▸ TASK PROMPT:
Wherever a picture appears, leave it out, and transcribe the rest of the records exactly.
PROVIDED RECORDS section start
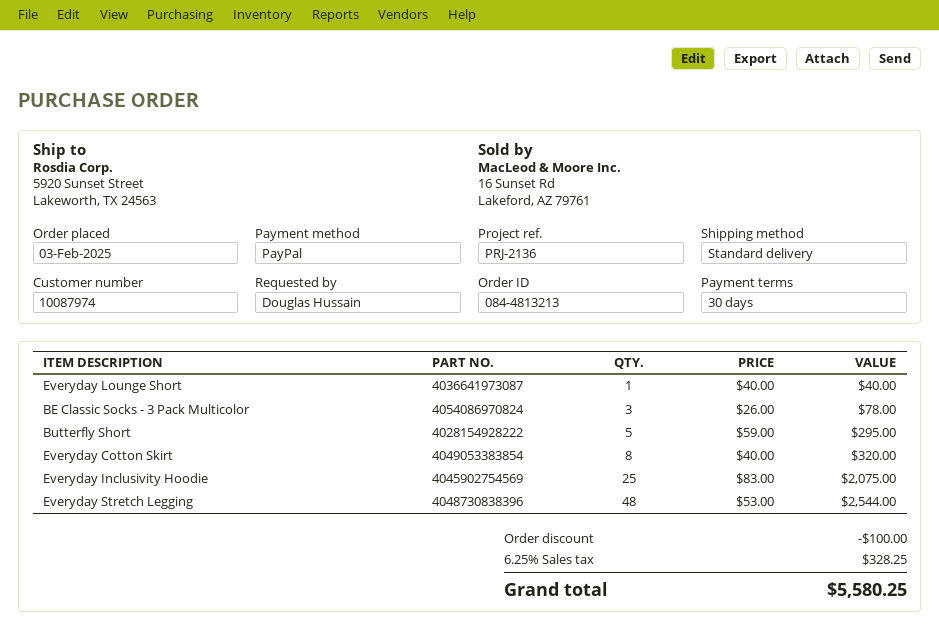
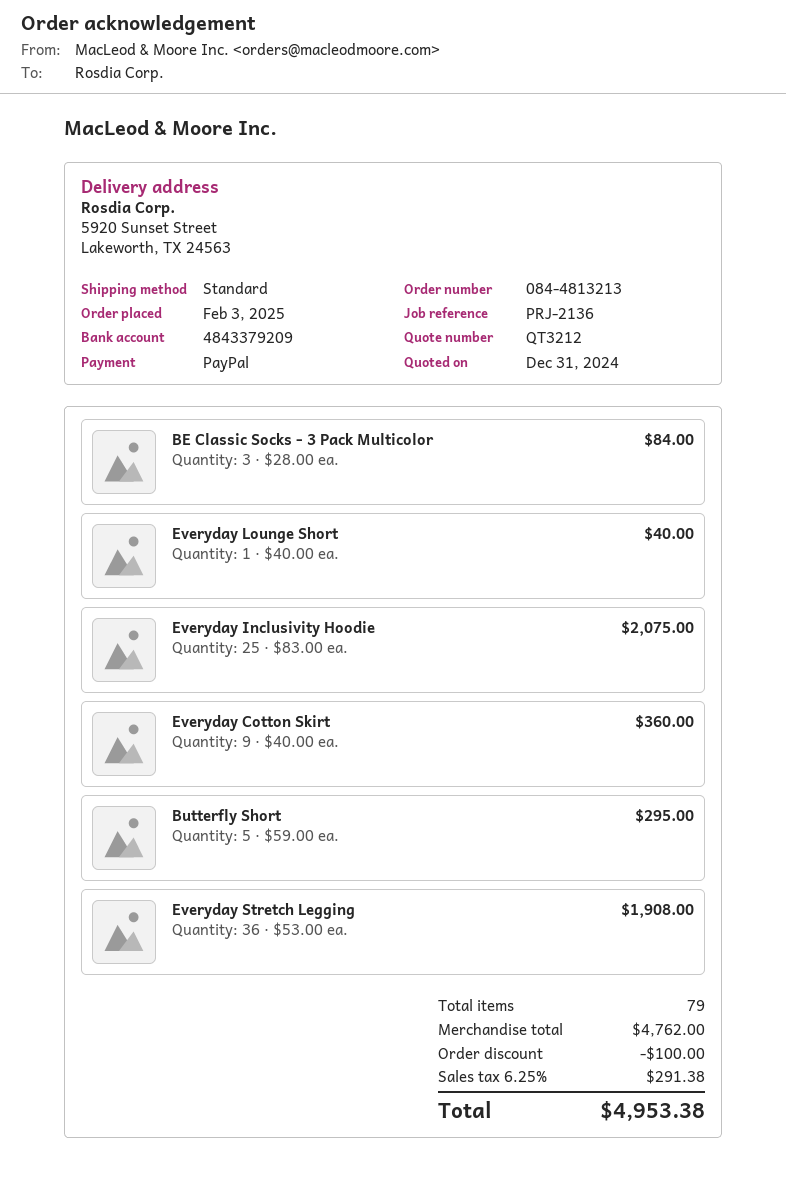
BE Classic Socks - 3 Pack Multicolor: 3 x 26.00 = 78.00 -> 3 x 28.00 = 84.00
Everyday Cotton Skirt: 8 x 40.00 = 320.00 -> 9 x 40.00 = 360.00
Everyday Stretch Legging: 48 x 53.00 = 2544.00 -> 36 x 53.00 = 1908.00
tax: 6.25% = 328.25 -> 6.25% = 291.38
total: 5580.25 -> 4953.38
PROVIDED RECORDS section end
▸ EXPECTED OUTPUT:
BE Classic Socks - 3 Pack Multicolor: 3 x 26.00 = 78.00 -> 3 x 28.00 = 84.00
Everyday Cotton Skirt: 8 x 40.00 = 320.00 -> 9 x 40.00 = 360.00
Everyday Stretch Legging: 48 x 53.00 = 2544.00 -> 36 x 53.00 = 1908.00
tax: 6.25% = 328.25 -> 6.25% = 291.38
total: 5580.25 -> 4953.38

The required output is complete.